Keeping in mind the competitors’ business model, and the pain points of the target customers, the
team mostly had two options in mind, but each of the options had their own benefits and
challenges.
Marketplace Model
One of the options was to go for the marketplace model, wherein the startup would charge a
commission per sale between the two parties. The platform would handle the payment and levy a
percentage or flat fee when a customer pays a provider. In a similar manner, Kirana Kart would
serve as a marketplace that connected retailers and small kirana stores with distributors, and sub-
distributors who would be onboarded on the platform.
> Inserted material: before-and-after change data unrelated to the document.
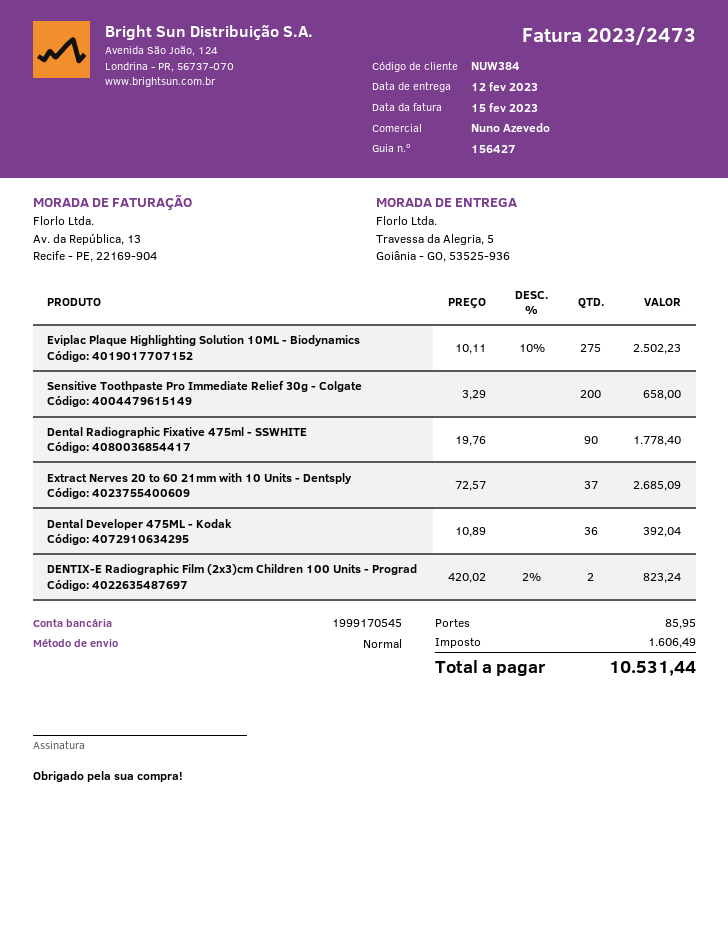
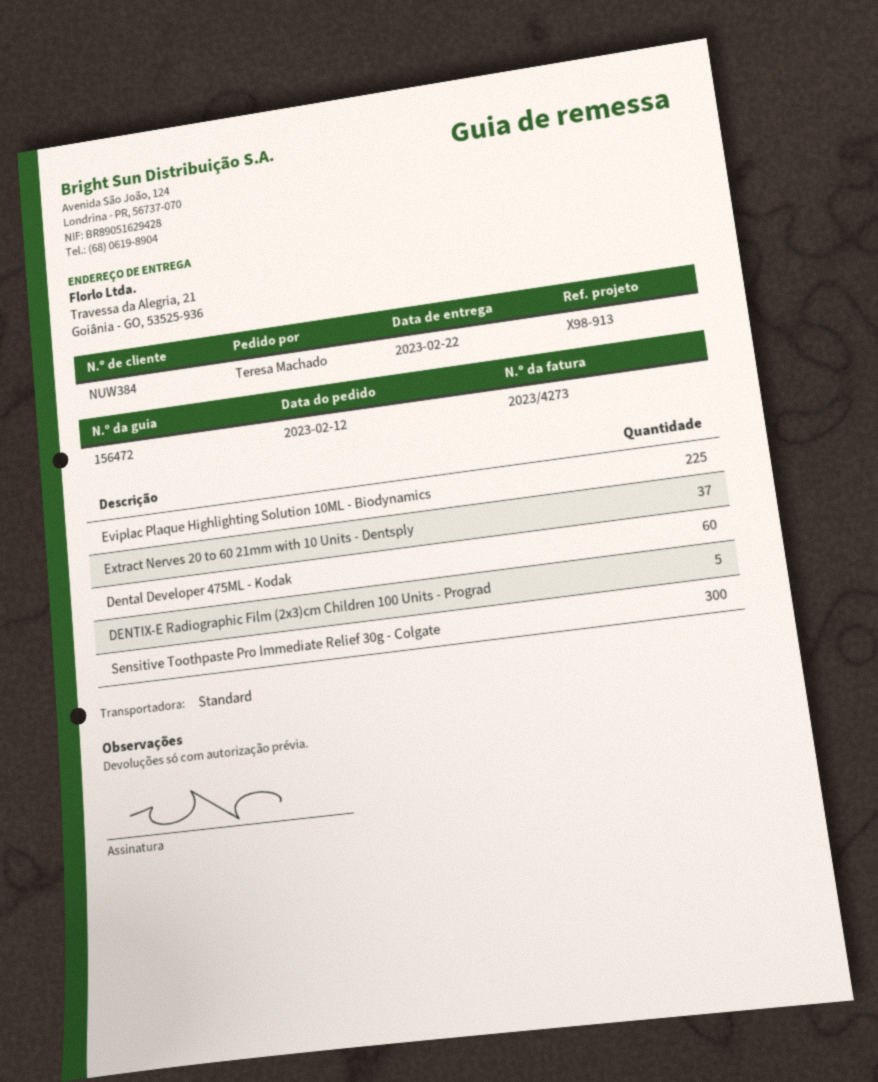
delivery note number: 156427 -> 156472
delivery date: 2023-02-12 -> 2023-02-22
invoice number: 2023/2473 -> 2023/4273
ship to: Travessa da Alegria, 5, Goiânia - GO, 53525-936 -> Travessa da Alegria, 21, Goiânia - GO, 53525-936
Eviplac Plaque Highlighting Solution 10ML - Biodynamics: 275 -> 225
Sensitive Toothpaste Pro Immediate Relief 30g - Colgate: 200 -> 300
Dental Radiographic Fixative 475ml - SSWHITE: 90 -> none
Dental Developer 475ML - Kodak: 36 -> 60
DENTIX-E Radiographic Film (2x3)cm Children 100 Units - Prograd: 2 -> 5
The fee charged from distributors and
wholesalers would be divided based on the types of products and established in accordance with
existing market norms. In this arrangement, there would be regional dark stores from which the
delivery would be made from various master distributors for various products to the kirana stores
(See Exhibit 3a). By acting as a middleman between the master distributor and the kirana shop
owner, the goods would be delivered to the kirana stores. However, there were both advantages
and disadvantages of having a marketplace model. A wider reach among retailers could be possible
as a significant amount of untapped market exists among tiny retailers in rural areas and outside
cities and towns. This would aid distributors in accessing a wider audience, in raising their sales
revenue, and build a platform that made it simple for the merchants to order products and receive
them.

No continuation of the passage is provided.